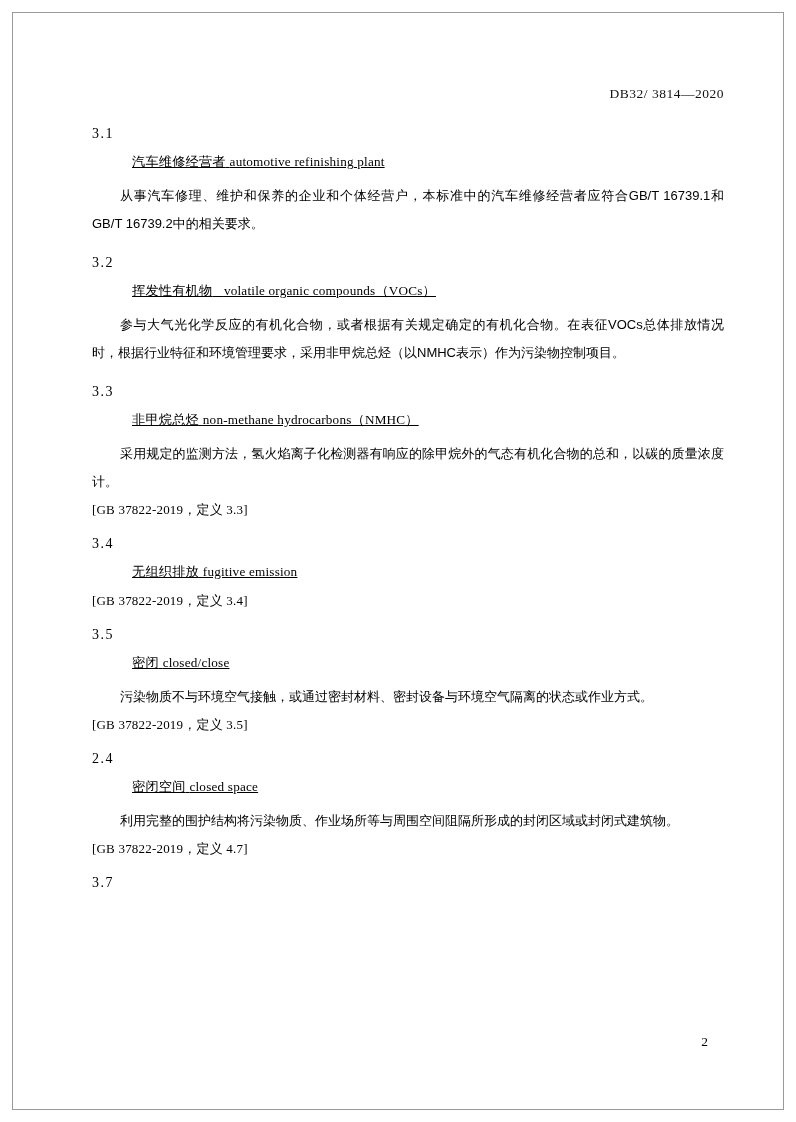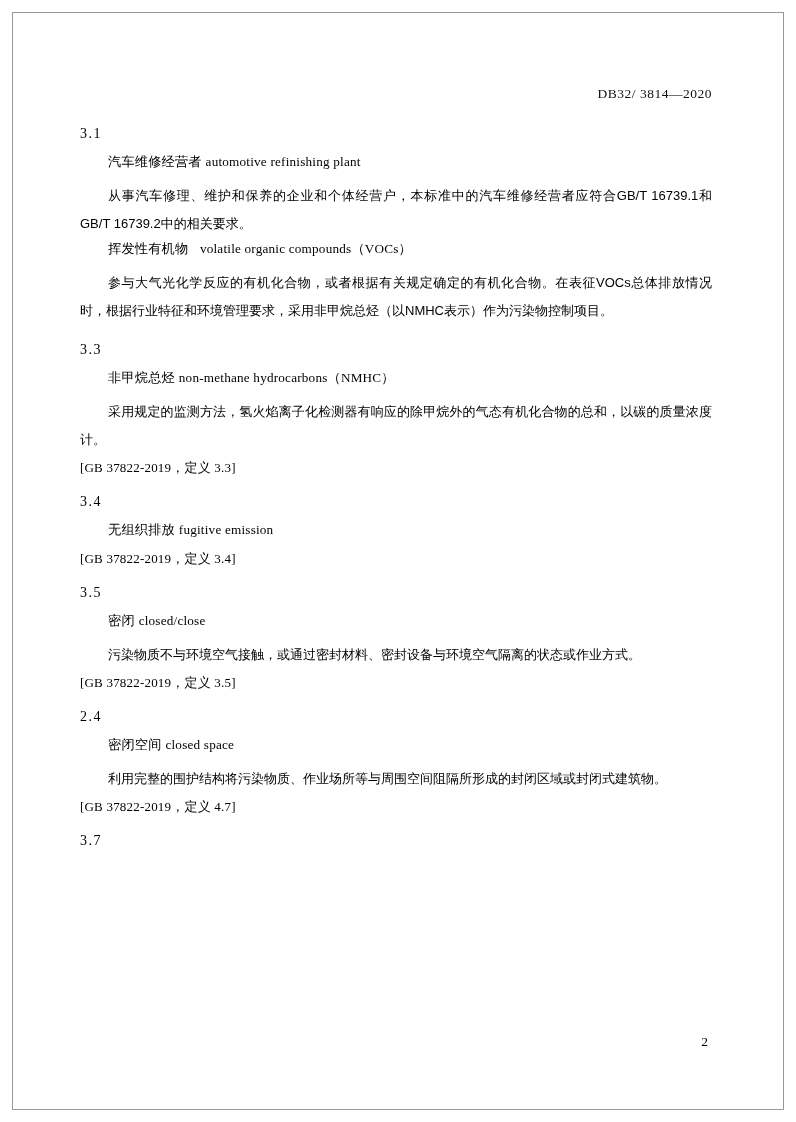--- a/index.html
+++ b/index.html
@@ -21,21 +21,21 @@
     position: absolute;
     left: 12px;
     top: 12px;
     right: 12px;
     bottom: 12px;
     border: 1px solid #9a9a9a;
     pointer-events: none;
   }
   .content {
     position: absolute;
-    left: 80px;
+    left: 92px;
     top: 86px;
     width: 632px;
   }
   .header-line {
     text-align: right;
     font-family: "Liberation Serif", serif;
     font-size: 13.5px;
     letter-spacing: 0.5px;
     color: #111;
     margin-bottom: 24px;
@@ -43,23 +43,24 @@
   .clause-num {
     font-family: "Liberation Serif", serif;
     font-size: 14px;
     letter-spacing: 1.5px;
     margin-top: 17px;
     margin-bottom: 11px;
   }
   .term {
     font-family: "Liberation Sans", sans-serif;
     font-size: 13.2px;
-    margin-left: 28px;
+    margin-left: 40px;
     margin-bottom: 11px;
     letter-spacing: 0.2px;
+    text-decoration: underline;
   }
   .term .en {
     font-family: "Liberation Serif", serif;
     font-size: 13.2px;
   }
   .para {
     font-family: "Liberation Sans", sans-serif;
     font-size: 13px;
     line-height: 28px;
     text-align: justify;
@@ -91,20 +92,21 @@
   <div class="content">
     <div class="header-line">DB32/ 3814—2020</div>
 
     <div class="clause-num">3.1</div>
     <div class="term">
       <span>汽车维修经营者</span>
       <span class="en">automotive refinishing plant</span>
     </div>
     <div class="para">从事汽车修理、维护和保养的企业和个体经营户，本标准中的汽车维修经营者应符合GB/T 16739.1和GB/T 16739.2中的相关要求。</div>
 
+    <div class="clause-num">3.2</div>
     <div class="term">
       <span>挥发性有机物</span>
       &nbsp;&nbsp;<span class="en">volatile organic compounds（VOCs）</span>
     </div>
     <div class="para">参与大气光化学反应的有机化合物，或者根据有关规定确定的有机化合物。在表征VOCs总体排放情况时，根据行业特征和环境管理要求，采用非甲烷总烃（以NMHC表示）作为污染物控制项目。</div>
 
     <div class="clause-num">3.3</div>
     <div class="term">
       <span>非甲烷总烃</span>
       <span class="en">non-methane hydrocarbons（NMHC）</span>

◆ ◆ ◆ ◆ ◆ ◆ ◆

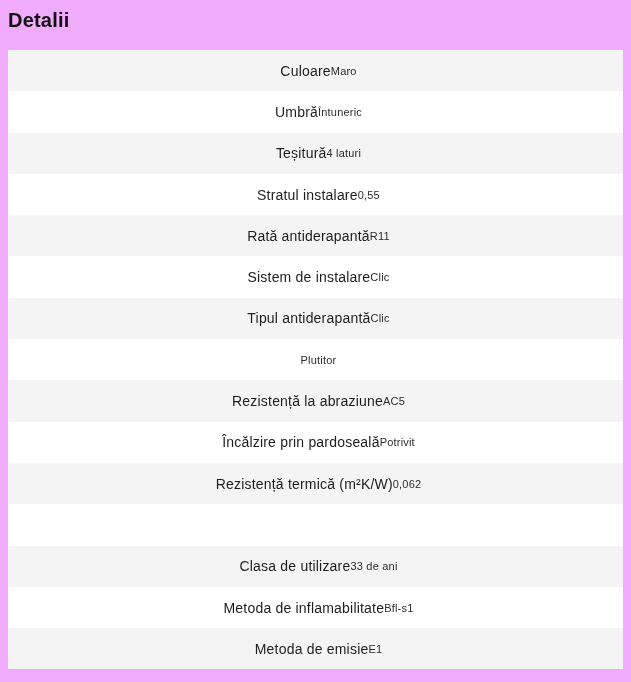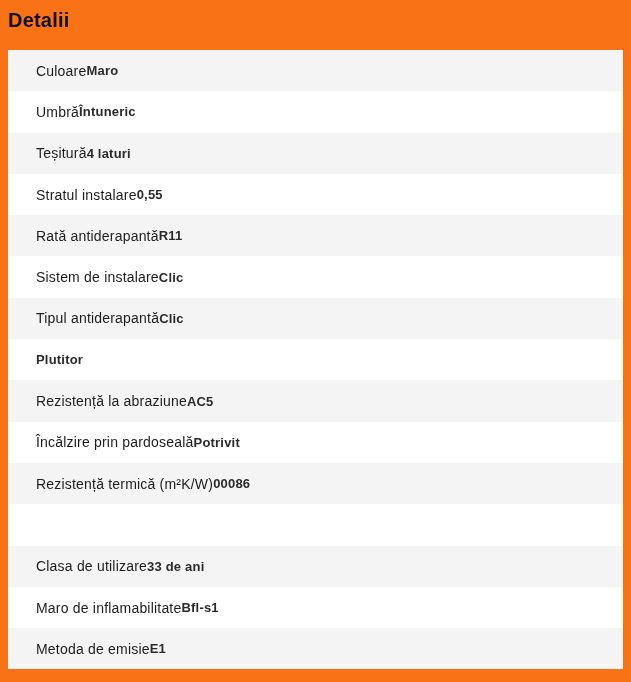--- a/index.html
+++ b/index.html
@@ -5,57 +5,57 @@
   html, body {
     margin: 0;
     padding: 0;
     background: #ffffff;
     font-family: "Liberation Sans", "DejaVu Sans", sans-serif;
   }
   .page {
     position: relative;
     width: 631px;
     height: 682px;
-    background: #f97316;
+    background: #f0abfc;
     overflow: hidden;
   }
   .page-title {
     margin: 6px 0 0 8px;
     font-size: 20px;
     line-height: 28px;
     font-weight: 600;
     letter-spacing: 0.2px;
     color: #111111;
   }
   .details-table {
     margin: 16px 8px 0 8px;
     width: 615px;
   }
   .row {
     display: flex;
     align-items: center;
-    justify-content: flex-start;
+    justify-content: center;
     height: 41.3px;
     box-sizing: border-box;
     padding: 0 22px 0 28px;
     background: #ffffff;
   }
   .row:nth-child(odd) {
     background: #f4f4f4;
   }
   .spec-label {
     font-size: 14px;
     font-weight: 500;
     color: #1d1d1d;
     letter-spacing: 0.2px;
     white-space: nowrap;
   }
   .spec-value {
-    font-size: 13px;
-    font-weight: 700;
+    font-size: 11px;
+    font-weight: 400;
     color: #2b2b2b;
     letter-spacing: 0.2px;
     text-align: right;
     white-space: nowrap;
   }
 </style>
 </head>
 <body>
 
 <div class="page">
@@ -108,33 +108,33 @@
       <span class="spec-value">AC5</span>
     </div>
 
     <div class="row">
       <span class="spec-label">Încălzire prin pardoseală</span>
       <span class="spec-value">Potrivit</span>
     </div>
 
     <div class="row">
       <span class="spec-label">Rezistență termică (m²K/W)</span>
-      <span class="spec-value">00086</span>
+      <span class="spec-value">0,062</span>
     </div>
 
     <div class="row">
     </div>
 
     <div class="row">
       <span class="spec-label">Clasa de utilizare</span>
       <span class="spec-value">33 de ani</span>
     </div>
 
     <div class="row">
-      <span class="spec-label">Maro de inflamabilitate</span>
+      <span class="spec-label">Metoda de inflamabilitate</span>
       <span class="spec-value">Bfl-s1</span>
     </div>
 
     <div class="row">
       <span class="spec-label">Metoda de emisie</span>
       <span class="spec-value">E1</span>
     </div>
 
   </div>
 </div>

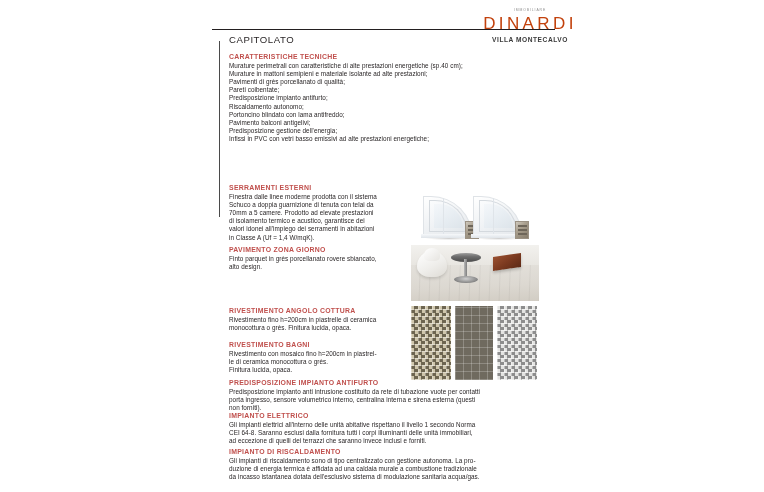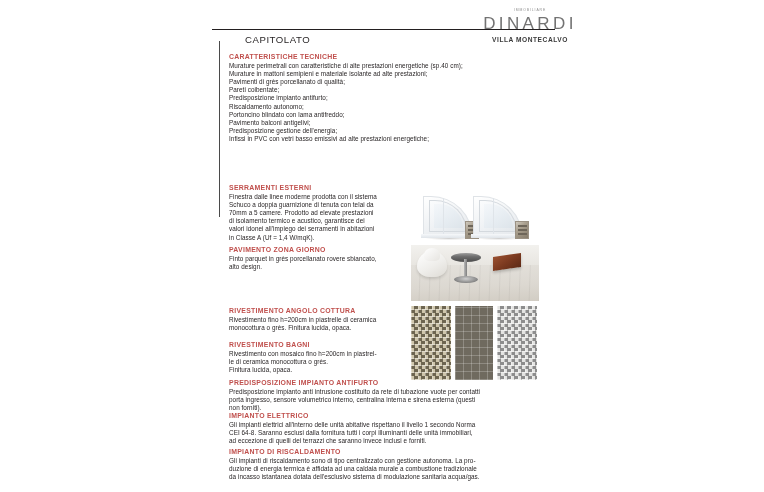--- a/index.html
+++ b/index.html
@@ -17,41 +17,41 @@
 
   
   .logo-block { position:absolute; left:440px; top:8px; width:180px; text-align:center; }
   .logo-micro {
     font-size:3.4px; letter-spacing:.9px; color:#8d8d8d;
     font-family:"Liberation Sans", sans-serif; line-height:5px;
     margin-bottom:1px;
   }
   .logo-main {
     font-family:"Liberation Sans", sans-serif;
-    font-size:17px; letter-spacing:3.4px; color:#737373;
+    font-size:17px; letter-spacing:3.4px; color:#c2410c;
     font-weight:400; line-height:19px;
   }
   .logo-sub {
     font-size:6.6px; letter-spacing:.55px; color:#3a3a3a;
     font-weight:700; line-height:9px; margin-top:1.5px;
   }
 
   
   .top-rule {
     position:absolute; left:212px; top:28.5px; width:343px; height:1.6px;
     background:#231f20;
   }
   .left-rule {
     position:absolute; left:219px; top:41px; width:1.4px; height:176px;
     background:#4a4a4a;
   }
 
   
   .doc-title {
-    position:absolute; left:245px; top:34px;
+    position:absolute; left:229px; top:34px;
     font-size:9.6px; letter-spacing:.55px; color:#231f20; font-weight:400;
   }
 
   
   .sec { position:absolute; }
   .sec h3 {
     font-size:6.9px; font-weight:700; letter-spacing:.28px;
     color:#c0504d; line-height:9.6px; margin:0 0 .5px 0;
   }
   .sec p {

◆ ◆ ◆ ◆ ◆ ◆ ◆

What is being asked
Of all the lines above, count the ones that include the string "header" and give the number alone.

Task answer
2